21

H2 greeted me at the top of the stone steps, champagne flute in hand. He wasn’t wearing a jacket, and had on a pair of new-looking blue jeans, but his shirt was either the same or identical to the shirt he had worn in New York, and he was wearing polished wingtips. He looked like a French bourgeois trying too hard to dress down.

Welcome, welcome, please come in! he said, handing me the champagne and relieving me of my rucksack, which he set on a chair in a room just to the left of the entrance, where I saw a grand piano, a sofa and a few easy chairs. There were bookshelves, but (curiously, given one of his putative professions) not many books. A ficus plant in a brass pot.

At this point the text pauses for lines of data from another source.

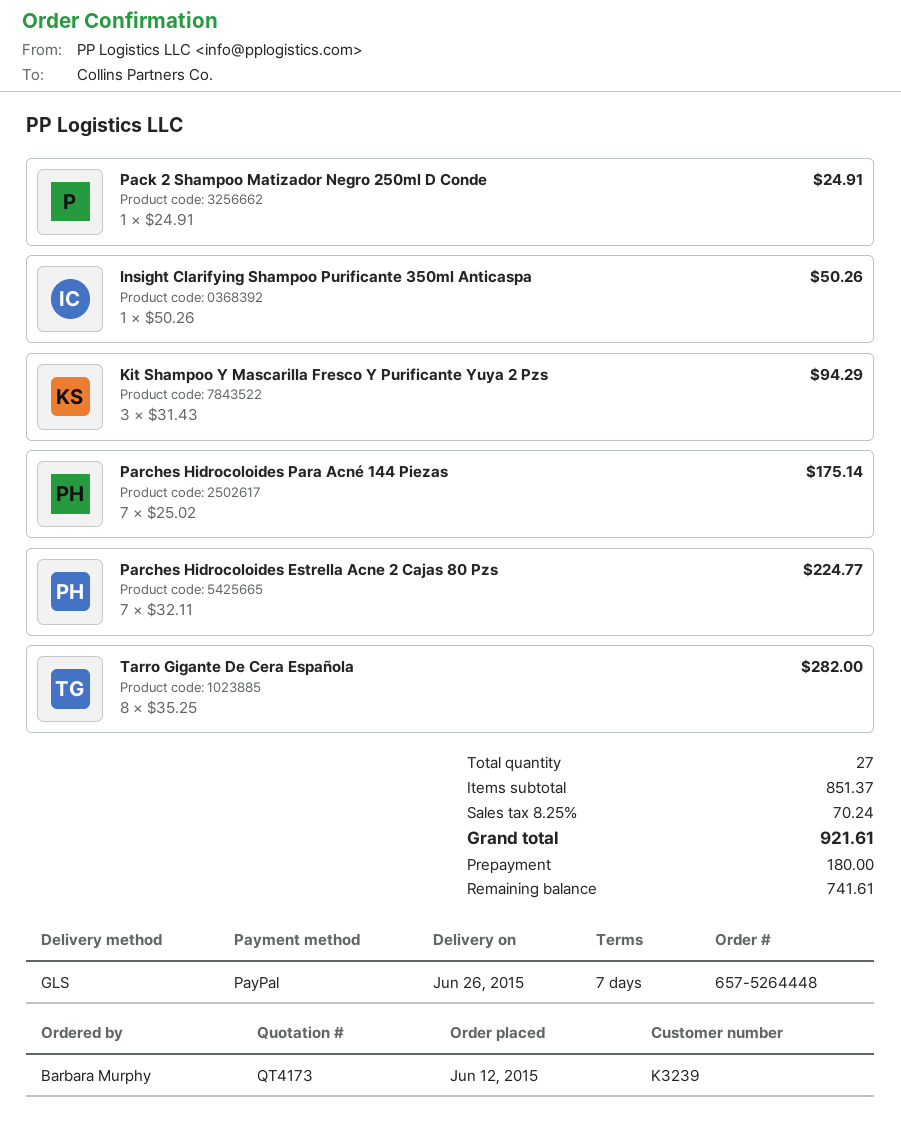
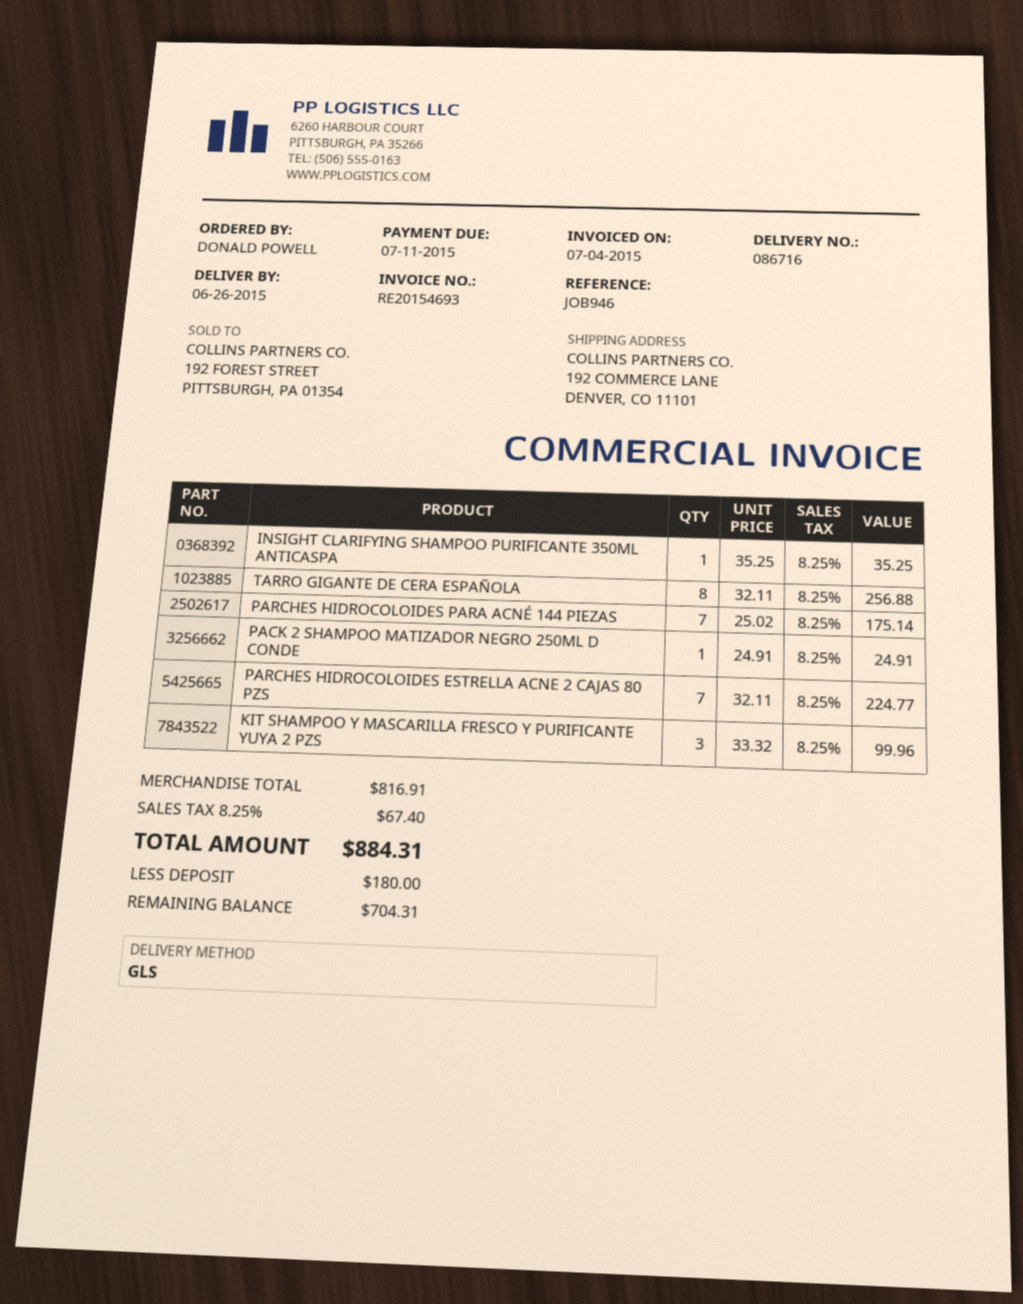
ordered by: Barbara Murphy -> DONALD POWELL
Insight Clarifying Shampoo Purificante 350ml Anticaspa: 1 x 50.26 = 50.26 -> 1 x 35.25 = 35.25
Kit Shampoo Y Mascarilla Fresco Y Purificante Yuya 2 Pzs: 3 x 31.43 = 94.29 -> 3 x 33.32 = 99.96
Tarro Gigante De Cera Española: 8 x 35.25 = 282.00 -> 8 x 32.11 = 256.88
subtotal: 851.37 -> 816.91
tax: 8.25% = 70.24 -> 8.25% = 67.40
total: 921.61 -> 884.31
balance: 741.61 -> 704.31

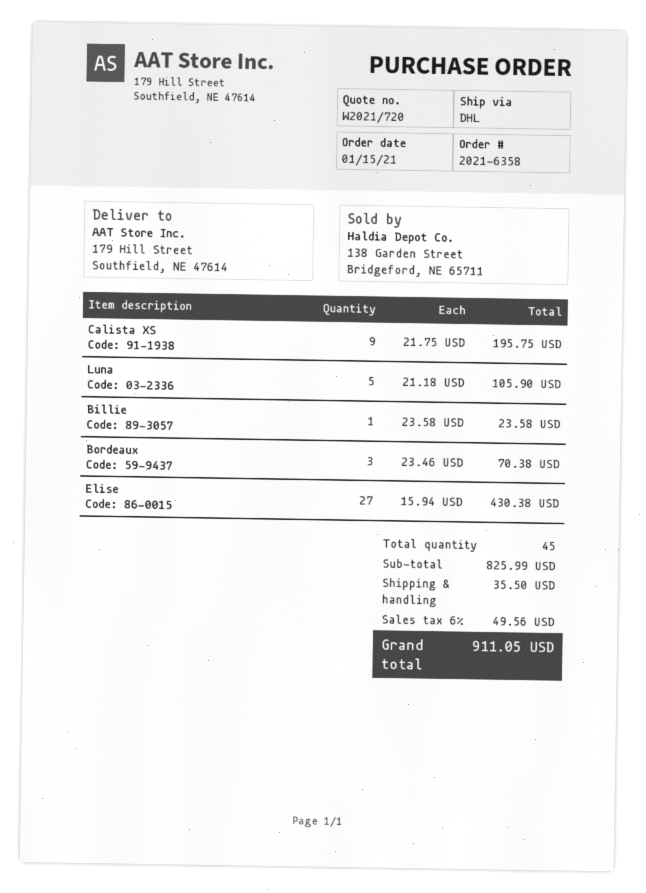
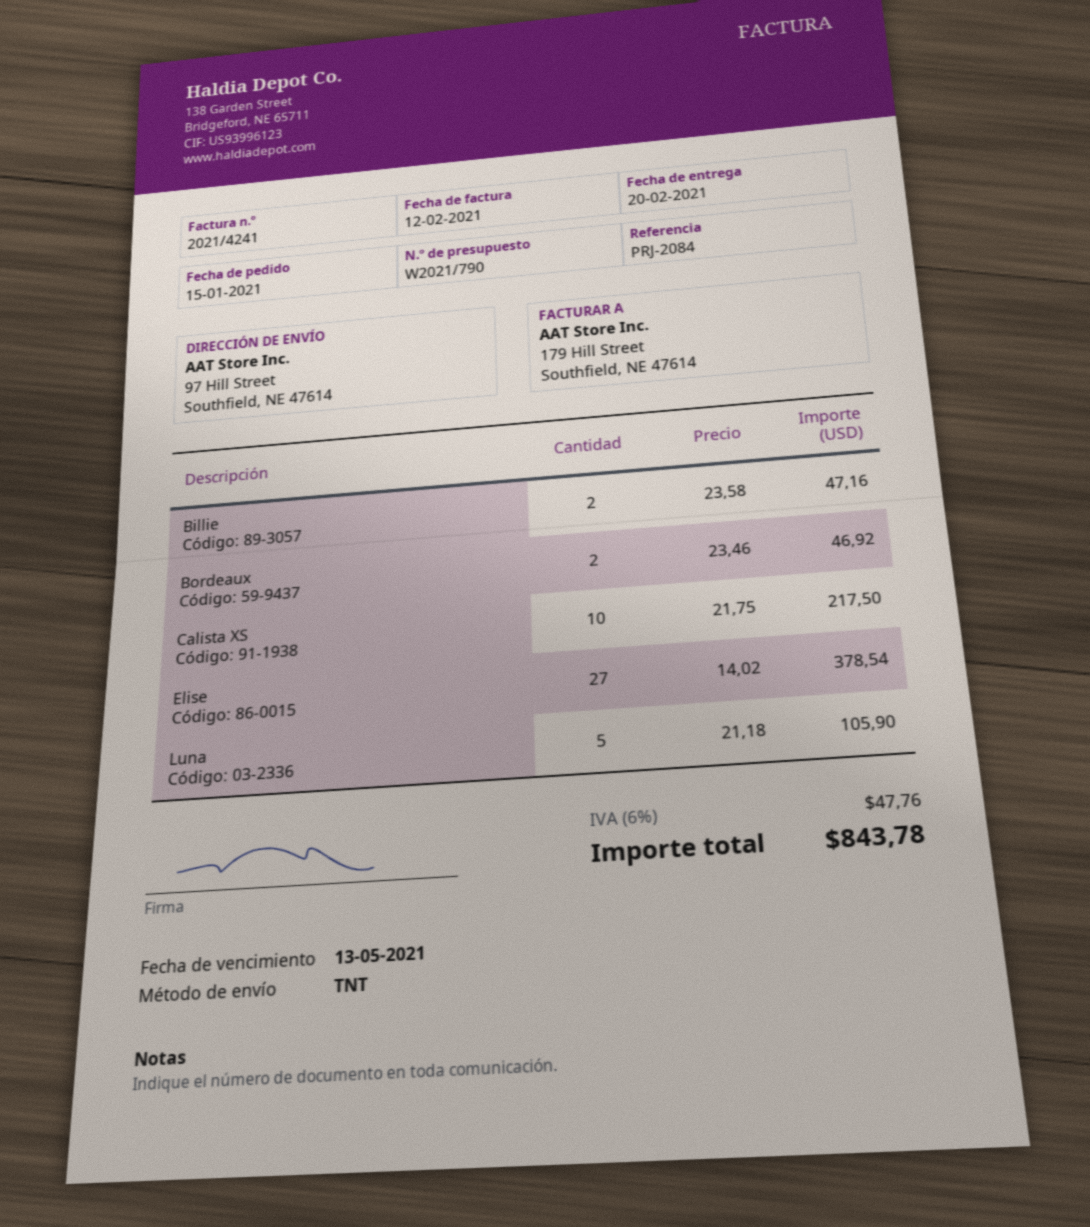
quote number: W2021/720 -> W2021/790
shipping method: DHL -> TNT
ship to: 179 Hill Street, Southfield, NE 47614 -> 97 Hill Street, Southfield, NE 47614
Calista XS: 9 x 21.75 = 195.75 -> 10 x 21.75 = 217.50
Billie: 1 x 23.58 = 23.58 -> 2 x 23.58 = 47.16
Bordeaux: 3 x 23.46 = 70.38 -> 2 x 23.46 = 46.92
Elise: 27 x 15.94 = 430.38 -> 27 x 14.02 = 378.54
shipping: 35.50 -> none
tax: 6% = 49.56 -> 6% = 47.76
total: 911.05 -> 843.78

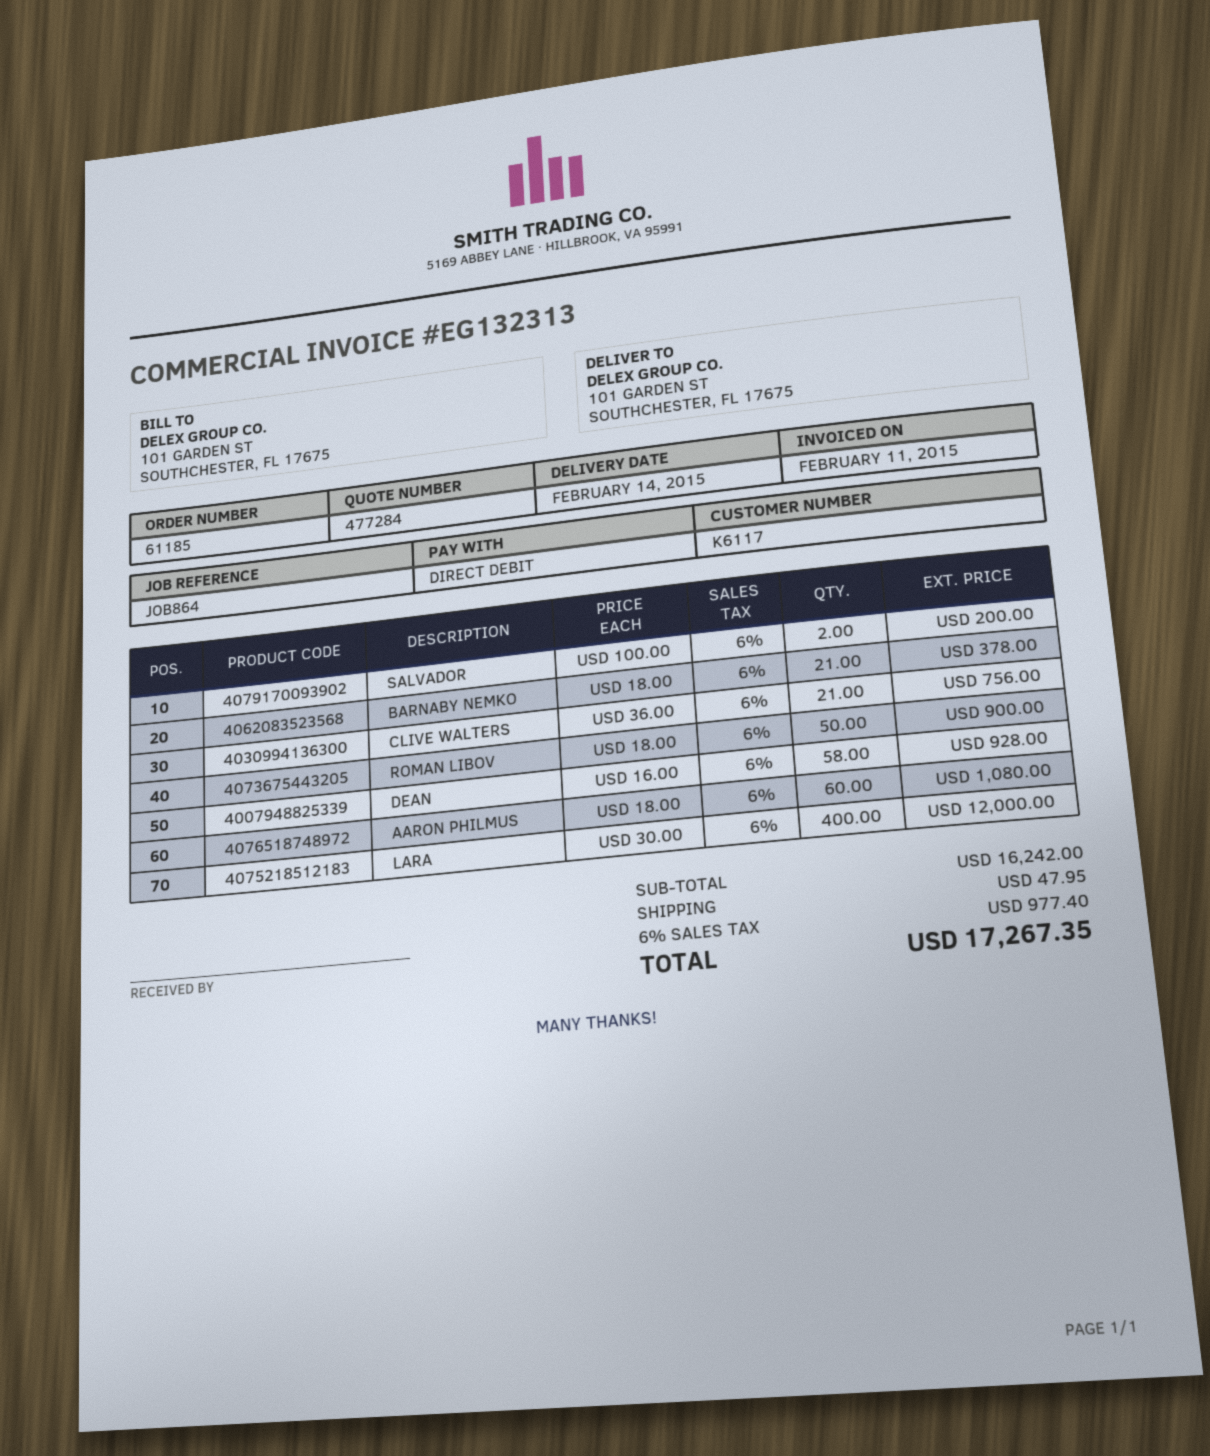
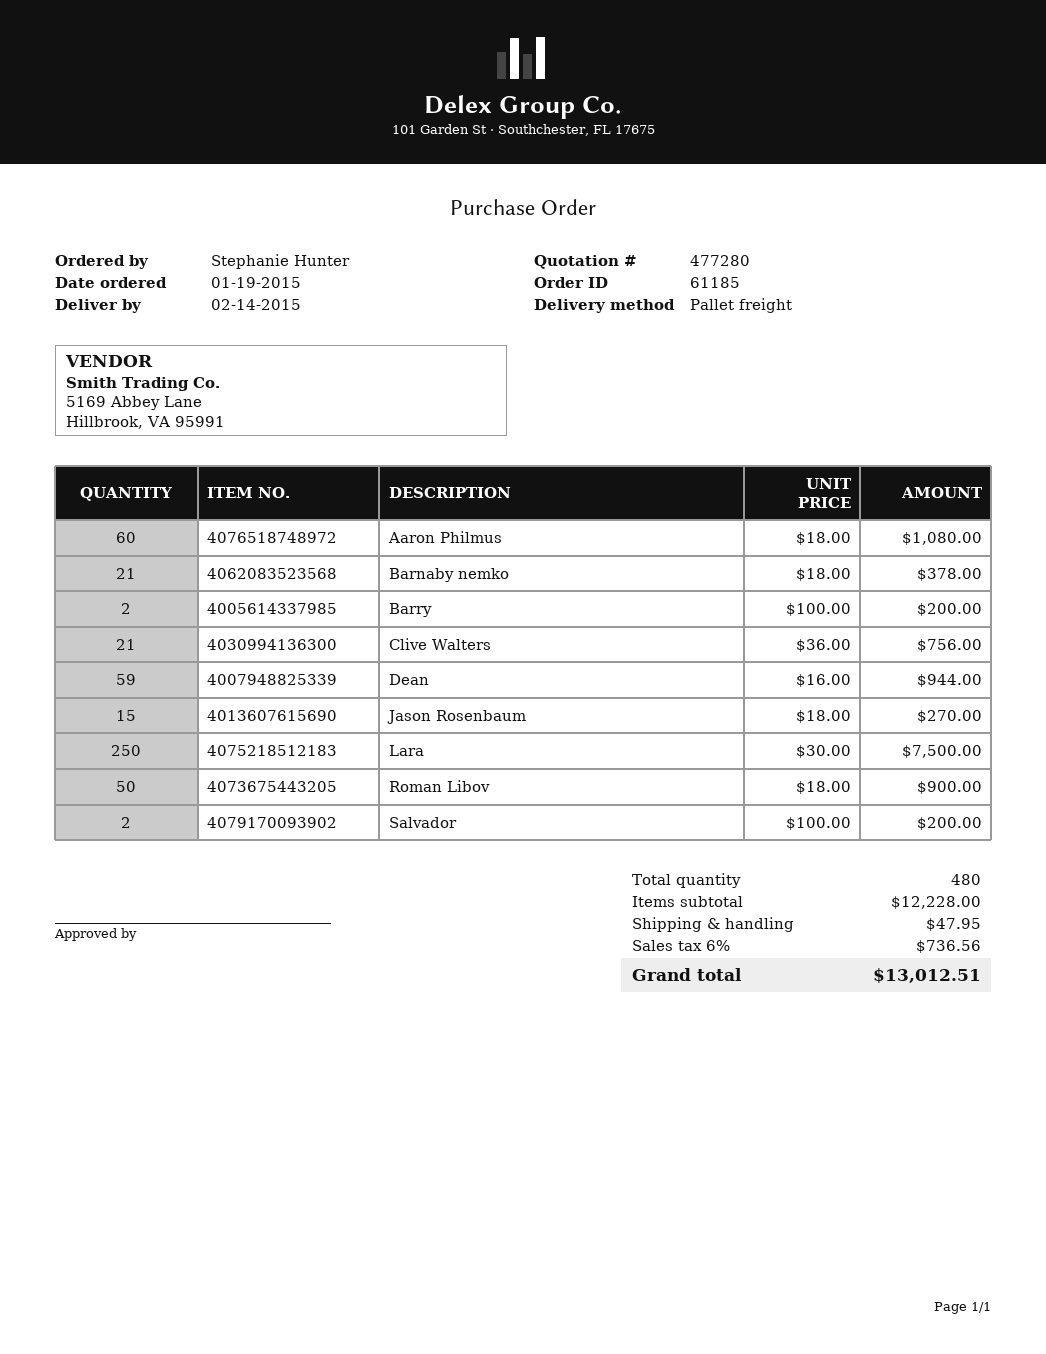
quote number: 477284 -> 477280
DEAN: 58 x 16.00 = 928.00 -> 59 x 16.00 = 944.00
LARA: 400 x 30.00 = 12000.00 -> 250 x 30.00 = 7500.00
Barry: none -> 2 x 100.00 = 200.00
Jason Rosenbaum: none -> 15 x 18.00 = 270.00
subtotal: 16242.00 -> 12228.00
tax: 6% = 977.40 -> 6% = 736.56
total: 17267.35 -> 13012.51

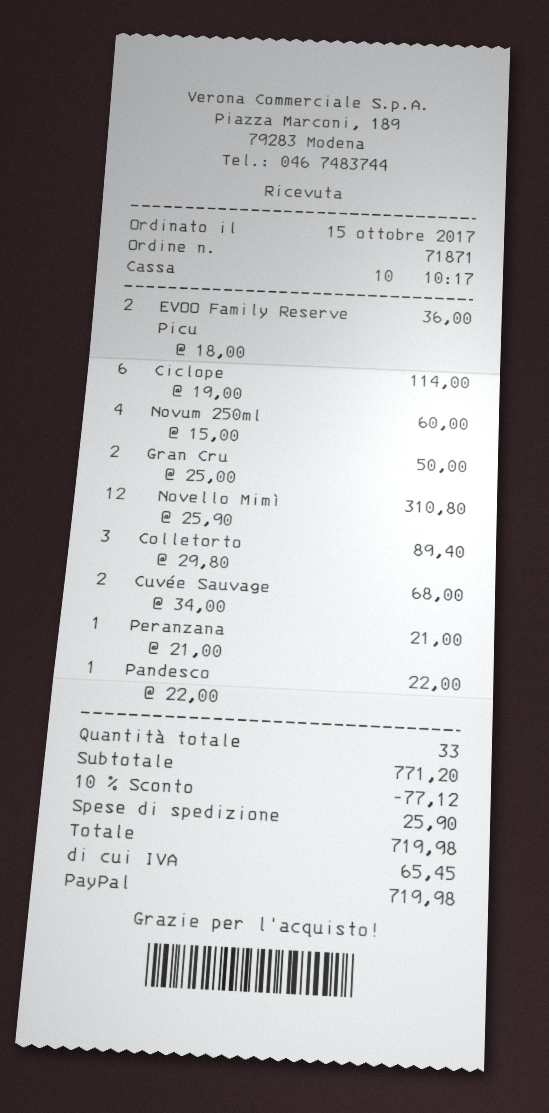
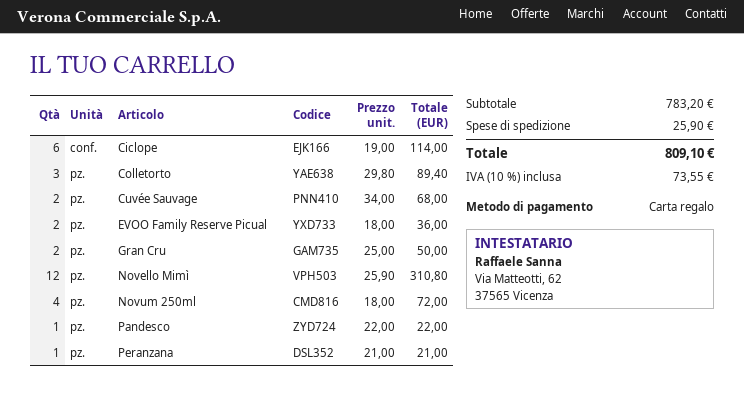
payment method: PayPal -> gift card
Novum 250ml: 4 x 15.00 = 60.00 -> 4 x 18.00 = 72.00
subtotal: 771.20 -> 783.20
discount: 10% = 77.12 -> none
tax: 65.45 -> 73.55
total: 719.98 -> 809.10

I’m so glad to see you, he said, beaming, skin creasing at the corners of his eyes. Let me show you around.

I allowed myself to be led through a succession of uninspiring rooms, some of which were, e.g., painted pale blue with ivory wainscoting, furnitured by wan seventies-era chairs and tables and globe lamps. More pots with more plants: moth orchid, anthurium, African violets, an improbable palm. The floors were cherrywood brown throughout and polished to a gloss.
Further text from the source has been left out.